Delilah Mohammad. Image official race video screen capture. Takes new world record in 400m hurdles.

During the men’s 1500-metre semi-final in Doha, the top five finishers in each of the two heats move on, as do the next two fastest overall. As it happened, all 12 qualifying athletes ran 3:36.

The fastest was Marcin Lewandowski of Poland, clocking a 3:36.50. The slowest was Jake Wightman of Great Britain who finished at 3:36.85. An extension of milliseconds is used when athletes tie to the thousandth. Five of the 12 virtually tied – it was that close. Each athlete was running only fast enough to move on.

Lewandowski set a new national record on August 24 this year, finishing in the time of 3:31.95 at the Stade Charléty in Paris.

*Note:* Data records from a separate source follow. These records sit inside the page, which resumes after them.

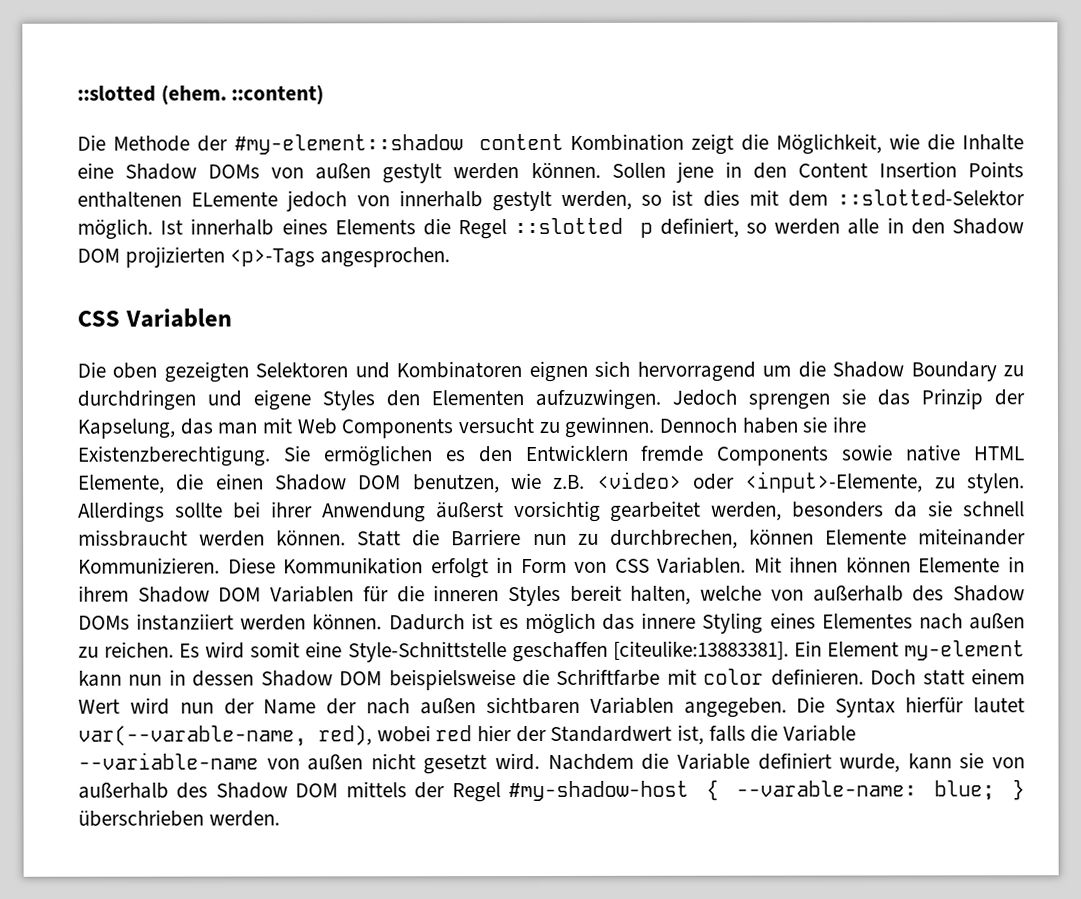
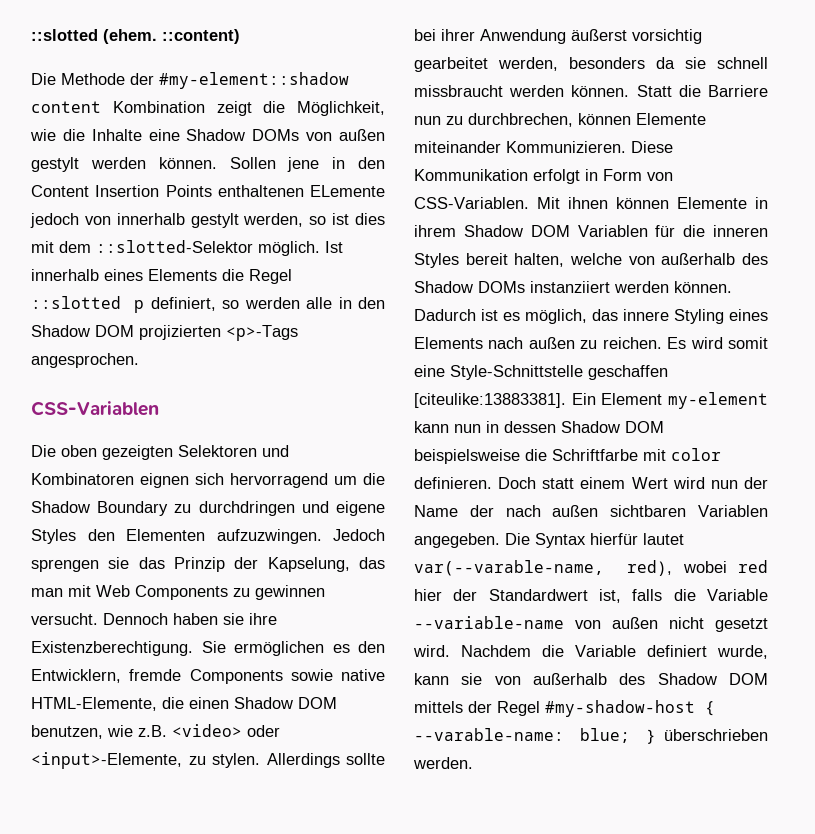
- CSS Variablen
+ CSS-Variablen
- Jedoch sprengen sie das Prinzip der Kapselung, das man mit Web Components versucht zu gewinnen.
+ Jedoch sprengen sie das Prinzip der Kapselung, das man mit Web Components zu gewinnen versucht.
- Sie ermöglichen es den Entwicklern fremde Components sowie native HTML Elemente, die einen Shadow DOM benutzen, wie z.B. <video> oder <input>-Elemente, zu stylen.
+ Sie ermöglichen es den Entwicklern, fremde Components sowie native HTML-Elemente, die einen Shadow DOM benutzen, wie z.B. <video> oder <input>-Elemente, zu stylen.
- Diese Kommunikation erfolgt in Form von CSS Variablen.
+ Diese Kommunikation erfolgt in Form von CSS-Variablen.
- Dadurch ist es möglich das innere Styling eines Elementes nach außen zu reichen.
+ Dadurch ist es möglich, das innere Styling eines Elements nach außen zu reichen.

Kenyan Ronald Kwemoi finished second to Lewandowski (3:36.53); however, he has run as fast as 3:28.81, but back in 2014. It’s been a long time, but he can’t be counted out. Norway’s Jakob Ingebrightsen finished third (3:36.58).

In heat #1, Timothy Cheruiyot, ran as fast as he needed to move on, taking the win in 3:36.53. Taoufik Makhloufi of Algeria finished second, while Neil Gourley of Great Britain virtually tied as did American Craig Engels. The final qualifier was Kalle Berglund of Sweden (3:36.72).

The final goes Sunday at 9:40 am PST, 12:40 pm EST and 8:40 pm GMT.

Canada’s Sage Watson had to set a new national 400m hurdles record just to make the finals that were run on Day 6 in Doha. She moved on with a 54.32, two days prior. Friday, the race was so fast that American Dalilah Muhammad set a new world record with her performance of 53.16. Fellow American Sydney McLaughlin finished second also bettering the previous world record with her 52.23. Jamaica’s Rushell Clayton set a new personal best for third at 53.74.

Lea Sprunger of Switzerland set a new national record just to finish fourth (54.06).

The previous world record was set 16 years prior on Aug. 8, 2003, by Russian Yuliya Pechonkina at 53.34.

Similarly, the men’s 3,000m steeplechase required a world lead for 2019 of 8:01.35 by Kenyan Conseslus Kipruto as well as an Ethiopian national record of 8:01.36 for second-place Lamecha Girma to settle the score. The next three athletes ran either personal or seasonal bests including bronze medallist Souduane El Bakkali who finished in 8:03.76.